The NFL, mindful of the awkward dynamic of sitting on camera for hours waiting for your name to be called, had set up an alternate greenroom with no cameras allowed. NFL reps eventually asked Manziel if he’d be more comfortable in there waiting out the process, but he repeatedly declined. Then, when Manziel got up from his seat, a hovering TV producer radioed back to his booth, thinking Manziel was retreating to the “dark” greenroom to escape the camera’s glare.

“Hey, he’s just going to the bathroom,” Whitfield told the producer. Sooner or later all that water he’d been chugging had been bound to catch up to him.

Whitfield tried to spur some activity, texting Dowell Loggains, the Cleveland Browns’ thirty-three-year-old QB coach: “Let’s go!”

“Coach, I’m trying,” replied Loggains, who had built a relationship with Whitfield over the previous few years and had even tried to have the quarterback from his previous stop with the Tennessee Titans, Jake Locker, work with the private coach.

Then, Manziel sent his own text to Loggains: “I wish you guys would come get me. Hurry up and draft me so we can wreck this league together.”
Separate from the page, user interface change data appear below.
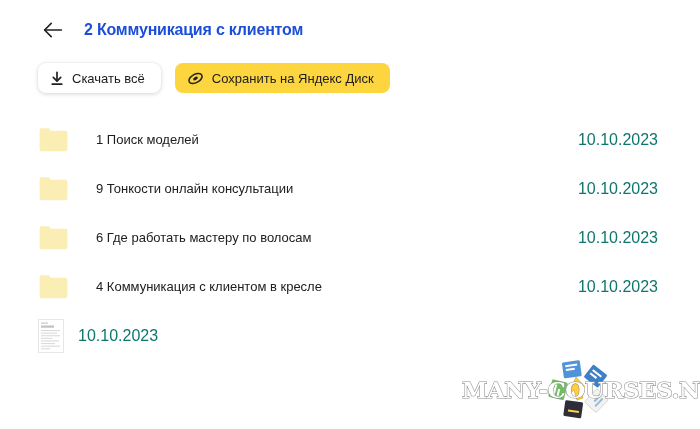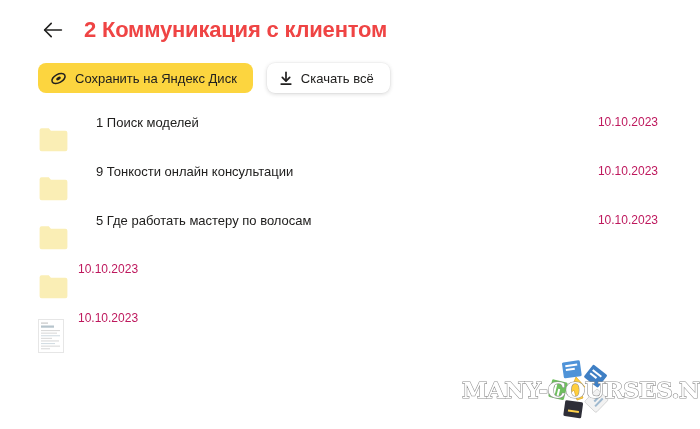--- a/index.html
+++ b/index.html
@@ -26,23 +26,23 @@
     width: 26px;
     height: 26px;
     display: flex;
     align-items: center;
     justify-content: center;
     cursor: pointer;
     flex: 0 0 auto;
   }
   .back-btn svg { display: block; }
   .page-title {
-    font-size: 22px;
+    font-size: 16px;
     font-weight: bold;
-    color: #ef4444;
+    color: #1d4ed8;
     letter-spacing: -0.2px;
     margin-left: 18px;
     white-space: nowrap;
   }
 
   
   .toolbar {
     display: flex;
     align-items: center;
     padding: 13px 0 0 38px;
@@ -78,20 +78,21 @@
   }
   .btn .btn-label { line-height: 1; }
 
   
   .file-list {
     margin-top: 22px;
     padding: 0 42px 0 38px;
   }
   .file-row {
     display: flex;
+    align-items: center;
     height: 49px;
     cursor: pointer;
   }
   .file-icon {
     width: 40px;
     flex: 0 0 40px;
     display: flex;
     align-items: center;
     justify-content: flex-start;
   }
@@ -99,22 +100,22 @@
     flex: 1 1 auto;
     font-size: 13px;
     color: #21201f;
     margin-left: 18px;
     overflow: hidden;
     text-overflow: ellipsis;
     white-space: nowrap;
   }
   .file-date {
     flex: 0 0 auto;
-    font-size: 12px;
-    color: #be185d;
+    font-size: 16px;
+    color: #0f766e;
     text-align: right;
   }
 
   
   .watermark {
     position: absolute;
     left: 462px;
     top: 358px;
     width: 238px;
     height: 62px;
@@ -150,42 +151,42 @@
       <svg width="20" height="16" viewBox="0 0 20 16">
         <path d="M8.2 1.4 L1.6 8 L8.2 14.6" fill="none" stroke="#21201f" stroke-width="1.6" stroke-linecap="round" stroke-linejoin="round"></path>
         <line x1="1.9" y1="8" x2="18.4" y2="8" stroke="#21201f" stroke-width="1.6" stroke-linecap="round"></line>
       </svg>
     </span>
   </div>
   <div class="page-title">2 Коммуникация с клиентом</div>
 </div>
 
 <div class="toolbar">
+  <div class="btn btn-secondary">
+    <span class="btn-icon">
+      <svg width="14" height="15" viewBox="0 0 14 15">
+        <line x1="7" y1="1.4" x2="7" y2="9.4" stroke="#21201f" stroke-width="1.7" stroke-linecap="round"></line>
+        <path d="M3.3 6.4 L7 10.1 L10.7 6.4" fill="none" stroke="#21201f" stroke-width="1.7" stroke-linecap="round" stroke-linejoin="round"></path>
+        <line x1="2.2" y1="13.1" x2="11.8" y2="13.1" stroke="#21201f" stroke-width="1.7" stroke-linecap="round"></line>
+      </svg>
+    </span>
+    <span class="btn-label">Скачать всё</span>
+  </div>
+
   <div class="btn btn-primary">
     <span class="btn-icon">
       <svg width="17" height="15" viewBox="0 0 17 15">
         <g transform="rotate(-28 8.5 7.5)">
           <ellipse cx="8.5" cy="7.5" rx="7.1" ry="4.2" fill="none" stroke="#21201f" stroke-width="1.5"></ellipse>
           <ellipse cx="8.5" cy="7.5" rx="2.5" ry="1.5" fill="#21201f"></ellipse>
         </g>
       </svg>
     </span>
     <span class="btn-label">Сохранить на Яндекс Диск</span>
   </div>
-
-  <div class="btn btn-secondary">
-    <span class="btn-icon">
-      <svg width="14" height="15" viewBox="0 0 14 15">
-        <line x1="7" y1="1.4" x2="7" y2="9.4" stroke="#21201f" stroke-width="1.7" stroke-linecap="round"></line>
-        <path d="M3.3 6.4 L7 10.1 L10.7 6.4" fill="none" stroke="#21201f" stroke-width="1.7" stroke-linecap="round" stroke-linejoin="round"></path>
-        <line x1="2.2" y1="13.1" x2="11.8" y2="13.1" stroke="#21201f" stroke-width="1.7" stroke-linecap="round"></line>
-      </svg>
-    </span>
-    <span class="btn-label">Скачать всё</span>
-  </div>
 </div>
 
 <div class="file-list">
 
   <div class="file-row">
     <div class="file-icon">
       <svg width="31" height="26" viewBox="0 0 31 26">
         <path d="M1.6 3.2 a2 2 0 0 1 2-2 h7.2 l2.1 2.6 h14.5 a2 2 0 0 1 2 2 v16.4 a2 2 0 0 1 -2 2 h-23.8 a2 2 0 0 1 -2 -2 z" fill="#faeeb5"></path>
       </svg>
     </div>
@@ -202,30 +203,31 @@
     <div class="file-name">9 Тонкости онлайн консультации</div>
     <div class="file-date">10.10.2023</div>
   </div>
 
   <div class="file-row">
     <div class="file-icon">
       <svg width="31" height="26" viewBox="0 0 31 26">
         <path d="M1.6 3.2 a2 2 0 0 1 2-2 h7.2 l2.1 2.6 h14.5 a2 2 0 0 1 2 2 v16.4 a2 2 0 0 1 -2 2 h-23.8 a2 2 0 0 1 -2 -2 z" fill="#faeeb5"></path>
       </svg>
     </div>
-    <div class="file-name">5 Где работать мастеру по волосам</div>
-    <div class="file-date">10.10.2023</div>
-  </div>
-
-  <div class="file-row">
-    <div class="file-icon">
-      <svg width="31" height="26" viewBox="0 0 31 26">
-        <path d="M1.6 3.2 a2 2 0 0 1 2-2 h7.2 l2.1 2.6 h14.5 a2 2 0 0 1 2 2 v16.4 a2 2 0 0 1 -2 2 h-23.8 a2 2 0 0 1 -2 -2 z" fill="#faeeb5"></path>
-      </svg>
-    </div>
+    <div class="file-name">6 Где работать мастеру по волосам</div>
+    <div class="file-date">10.10.2023</div>
+  </div>
+
+  <div class="file-row">
+    <div class="file-icon">
+      <svg width="31" height="26" viewBox="0 0 31 26">
+        <path d="M1.6 3.2 a2 2 0 0 1 2-2 h7.2 l2.1 2.6 h14.5 a2 2 0 0 1 2 2 v16.4 a2 2 0 0 1 -2 2 h-23.8 a2 2 0 0 1 -2 -2 z" fill="#faeeb5"></path>
+      </svg>
+    </div>
+    <div class="file-name">4 Коммуникация с клиентом в кресле</div>
     <div class="file-date">10.10.2023</div>
   </div>
 
   <div class="file-row">
     <div class="file-icon">
       <svg width="26" height="34" viewBox="0 0 26 34">
         <rect x="0.5" y="0.5" width="25" height="33" fill="#ffffff" stroke="#e6e6e6" stroke-width="1"></rect>
         <rect x="3" y="3.5" width="7" height="1.2" fill="#c8c8c8"></rect>
         <rect x="3" y="6.5" width="13" height="2.2" fill="#b6c4cc"></rect>
         <rect x="3" y="11" width="19" height="1.1" fill="#dadada"></rect>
Loggains forwarded the text to Mike Pettine and to Browns’ owner Jimmy Haslam, adding, “This guy wants to be here. He is texting us. He wants to be part of it.”
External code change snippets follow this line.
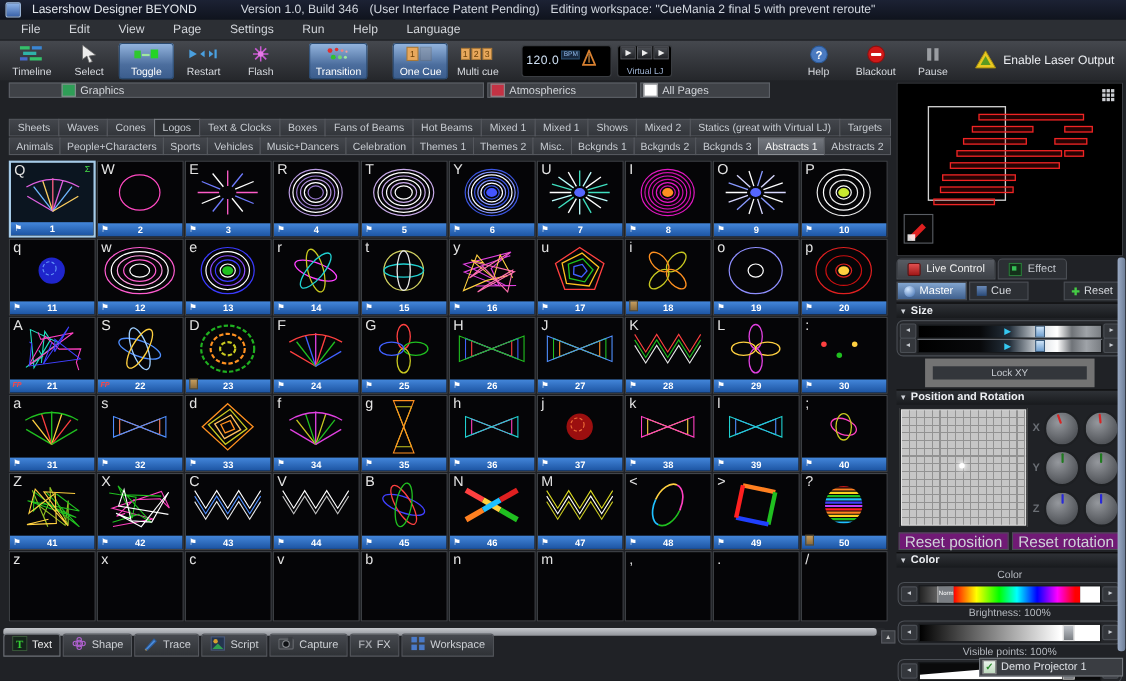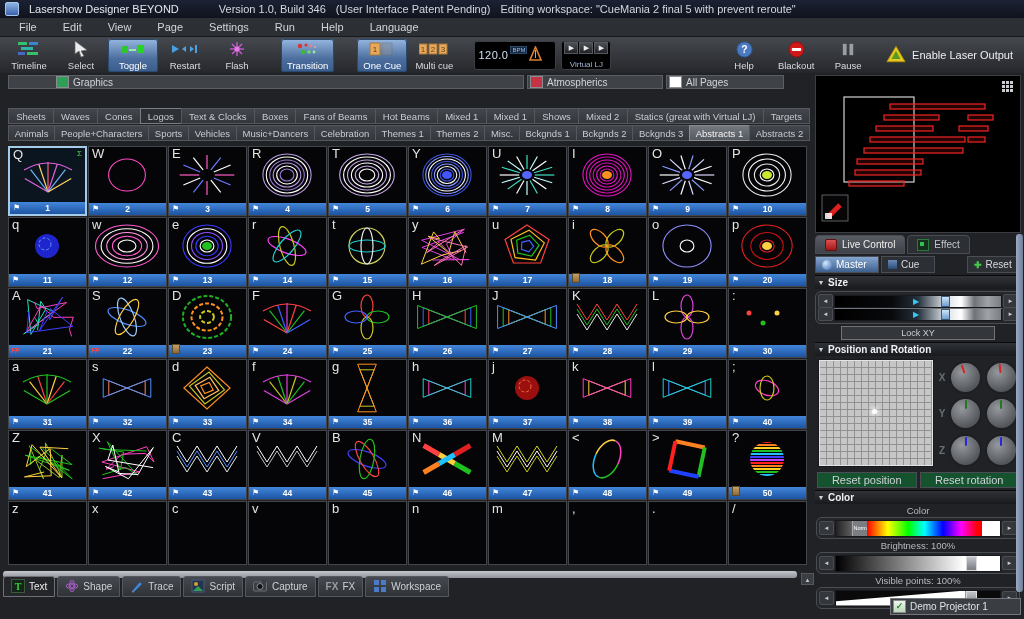--- a/index.html
+++ b/index.html
@@ -96,36 +96,36 @@
   .sizebox{margin-top:2px;height:33px;background:#24262a;border:1px solid #4a4e54;border-radius:6px;
            display:flex;flex-direction:column;justify-content:center;padding:2px;position:relative;box-sizing:border-box}
   .srow{display:flex;align-items:center;height:13px;gap:1px}
   .sbtn{width:13px;height:12px;background:#34373c;border:1px solid #4a4e54;color:#c8ccd2;font-size:6px;
         display:flex;align-items:center;justify-content:center;border-radius:2px;flex:0 0 auto}
   .strack{flex:1;height:11px;position:relative;overflow:hidden;border:1px solid #17191c}
   .strack.size{background:linear-gradient(90deg,#000 0%,#08090b 34%,#24303c 50%,#d8dde2 66%,#fff 76%,#6f7378 84%,#9fa3a8 92%,#7a7e83 100%)}
   .cymark{position:absolute;left:47%;top:0;color:#35c8f0;font-size:8px;line-height:11px}
   .szhandle{position:absolute;left:64%;top:0;bottom:0;width:7px;background:linear-gradient(#cfe4f8,#6f9fd0);border:1px solid #3a5a7a}
   .midline{position:absolute;left:18px;right:18px;top:50%;height:1px;background:#6f737a}
-  .lockxy{margin:2px 26px 0;height:12px;background:#33363b;border:1px solid #737373;font-size:9px;color:#c8ccd2;
+  .lockxy{margin:2px 26px 0;height:12px;background:#33363b;border:7px solid #737373;font-size:9px;color:#c8ccd2;
           display:flex;align-items:center;justify-content:center}
   .posrow{display:flex;margin-top:3px;height:110px}
   .pad{width:114px;height:106px;margin-left:3px;background-color:#c6c6c6;
        background-image:repeating-linear-gradient(0deg,#929292 0 1px,transparent 1px 7px),
                         repeating-linear-gradient(90deg,#929292 0 1px,transparent 1px 7px);
        border:1px solid #17191c;position:relative;box-shadow:inset 0 0 0 1px #e4e4e4}
   .paddot{position:absolute;left:53px;top:49px;width:5px;height:5px;background:#fff;border-radius:50%;
           box-shadow:0 0 5px 1px rgba(255,255,255,.95)}
   .knobs{flex:1;display:grid;grid-template-columns:12px 1fr 1fr;align-items:center;justify-items:center;padding:0 2px}
   .axis{font-size:10px;font-weight:bold;color:#6a6e74}
   .knob{width:29px;height:29px;border-radius:50%;background:radial-gradient(circle at 38% 32%,#95989d,#54575c 70%,#414449);
         border:2px solid #1d1f22;position:relative}
   .knob i{position:absolute;left:50%;top:1px;width:2px;height:9px;margin-left:-1px;border-radius:1px;transform-origin:1px 13px}
   .resetrow{display:flex;gap:3px;margin:3px 2px 0}
-  .rbtn{flex:1;height:14px;background:#14532d;border:1px solid #4a4e54;font-size:11px;color:#cfd2d8;
+  .rbtn{flex:1;height:14px;background:#701a75;border:1px solid #4a4e54;font-size:14px;color:#cfd2d8;
         display:flex;align-items:center;justify-content:center}
   .slabel{margin-top:2px;height:10px;text-align:center;font-size:9.5px;color:#b6bac0;line-height:10px}
   .sliderbox{margin:1px 1px 0;height:22px;background:#24262a;border:1px solid #4a4e54;border-radius:6px;
              display:flex;align-items:center;gap:1px;padding:0 2px;box-sizing:border-box}
   .sliderbox .strack{height:15px}
   .normseg{position:absolute;left:0;top:0;bottom:0;width:19%;background:linear-gradient(90deg,#222,#9a9a9a)}
   .normseg i{position:absolute;right:0;top:0;bottom:0;width:14px;background:#7a7e83;border-left:1px solid #a8a8a8;
              color:#fff;font-size:5.5px;font-style:normal;display:flex;align-items:center;justify-content:center}
   .rainbow{position:absolute;left:19%;right:11%;top:0;bottom:0;
            background:linear-gradient(90deg,#f00,#ff0 18%,#0f0 36%,#0ff 50%,#00f 66%,#f0f 82%,#f00 96%)}
@@ -316,21 +316,21 @@
             <polygon points="11,1 21,18 1,18" fill="#e8c820" stroke="#a89010"></polygon>
             <polygon points="11,6 16,15 6,15" fill="#5a9a20"></polygon>
           </svg>
       </span>
       <span>Enable Laser Output</span>
     </div>
   </div>
 
   <div class="leftpane">
     <div class="catbar" id="catbar">
-        <div class="catbox" style="width: 516px; padding-left: 47px;">
+        <div class="catbox" style="width: 432px; padding-left: 47px;">
           <span class="catsw" style="background:#2f9e57"></span>
           <span>Graphics</span>
         </div>
         <div class="catbox" style="width: 136px;">
           <span class="catsw" style="background:#c43244"></span>
           <span>Atmospherics</span>
         </div>
         <div class="catbox" style="width: 118px;">
           <span class="catsw" style="background:#ffffff"></span>
           <span>All Pages</span>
Loggains, days later, re-told Arkansas radio host Bo Mattingly that Haslam’s response was: “Pull the trigger. We’re trading up to get this guy.”
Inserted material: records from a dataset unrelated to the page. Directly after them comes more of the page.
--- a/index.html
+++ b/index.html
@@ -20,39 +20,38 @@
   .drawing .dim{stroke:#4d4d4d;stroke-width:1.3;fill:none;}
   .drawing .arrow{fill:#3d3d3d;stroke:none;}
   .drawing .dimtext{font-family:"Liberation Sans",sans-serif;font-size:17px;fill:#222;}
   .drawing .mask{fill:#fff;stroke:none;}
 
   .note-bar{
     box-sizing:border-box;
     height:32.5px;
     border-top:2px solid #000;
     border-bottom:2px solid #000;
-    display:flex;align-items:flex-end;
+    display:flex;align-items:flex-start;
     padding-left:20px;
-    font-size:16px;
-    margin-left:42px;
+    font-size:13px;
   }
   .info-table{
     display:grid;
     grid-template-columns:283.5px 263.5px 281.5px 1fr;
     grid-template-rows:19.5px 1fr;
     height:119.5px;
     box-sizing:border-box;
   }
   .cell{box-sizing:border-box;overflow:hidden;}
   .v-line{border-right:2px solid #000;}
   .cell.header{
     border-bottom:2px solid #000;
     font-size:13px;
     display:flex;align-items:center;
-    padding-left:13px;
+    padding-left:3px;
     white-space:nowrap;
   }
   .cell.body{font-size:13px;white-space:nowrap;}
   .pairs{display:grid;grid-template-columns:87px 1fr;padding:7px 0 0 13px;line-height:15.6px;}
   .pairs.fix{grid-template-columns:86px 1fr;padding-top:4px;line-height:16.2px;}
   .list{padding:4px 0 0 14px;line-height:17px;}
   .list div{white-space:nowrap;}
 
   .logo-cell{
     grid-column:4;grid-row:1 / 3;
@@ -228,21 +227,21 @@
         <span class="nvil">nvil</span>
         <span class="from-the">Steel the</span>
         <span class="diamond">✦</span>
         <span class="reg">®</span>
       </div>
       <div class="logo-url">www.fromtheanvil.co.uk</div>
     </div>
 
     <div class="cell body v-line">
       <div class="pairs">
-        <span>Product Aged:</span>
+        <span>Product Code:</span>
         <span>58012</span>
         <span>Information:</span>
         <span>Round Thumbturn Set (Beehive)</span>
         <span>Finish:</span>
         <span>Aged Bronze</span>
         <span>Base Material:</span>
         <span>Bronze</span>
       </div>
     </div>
The Browns, set to pick at number twenty-six, traded a third-round pick for the chance to swap picks with the Philadelphia Eagles, slotted at number twenty-two, so Cleveland could slide in front of the Kansas City Chiefs as chants of “JAH-nee, CLEVE-land … JAH-nee, CLEVE-land” swirled around Radio City Music Hall. The move was made so they could select Manziel, who finally ended up hearing his name announced two hours and forty-three minutes into the draft. He walked across the Radio City stage to greet NFL Commissioner Roger Goodell, saluting the cheering crowd with his two-handed, finger-rubbing gesture that most have come to know as the “cashin’ out” move. Manziel became the first sub-6′ quarterback selected in the first round (or even second round) by an NFL team in sixty-one seasons since 5′10″ Ted Marchibroda was taken number five by the Pittsburgh Steelers in 1953.

The behind-the-scenes action by the Browns to draft Manziel was almost as compelling as the story ESPN reporter Sal Paolantonio told. Jimmy Haslam, according to Paolantonio, said, “I was out to dinner recently, and a homeless person out on the street looked up at me and said, ‘Draft Manziel.’ ”

Evidently, the homeless man or Manziel’s text message had more of an impact on the Browns’ draft decisions than did the $100,000 advanced-metrics study they had outsourced.

“This is a great day for me, something I’ve thought about since I was a kid, since I was twelve years old watching the NFL Draft, and I dreamed I would be in that room, on that stage, one day,” Manziel said near midnight. “My dream came true. For me, there is no disappointment.”

As for his home-state Dallas Cowboys passing on him, Manziel joked, “I don’t know if the world could have handled that, honestly.”

Johnny Manziel wasn’t the only prominent quarterback who had a prolonged wait in the greenroom. Teddy Bridgewater looked as if he might fall out of the first round, but Minnesota traded up to the number thirty-two pick to get him. “You know the thing I like the most about him? He wins,” Vikings coach Mike Zimmer said of Bridgewater. “Everywhere he’s ever been, he wins. Starts as a freshman in high school, wins. Starts as a freshman in college and wins. This guy—he’s got something about him.”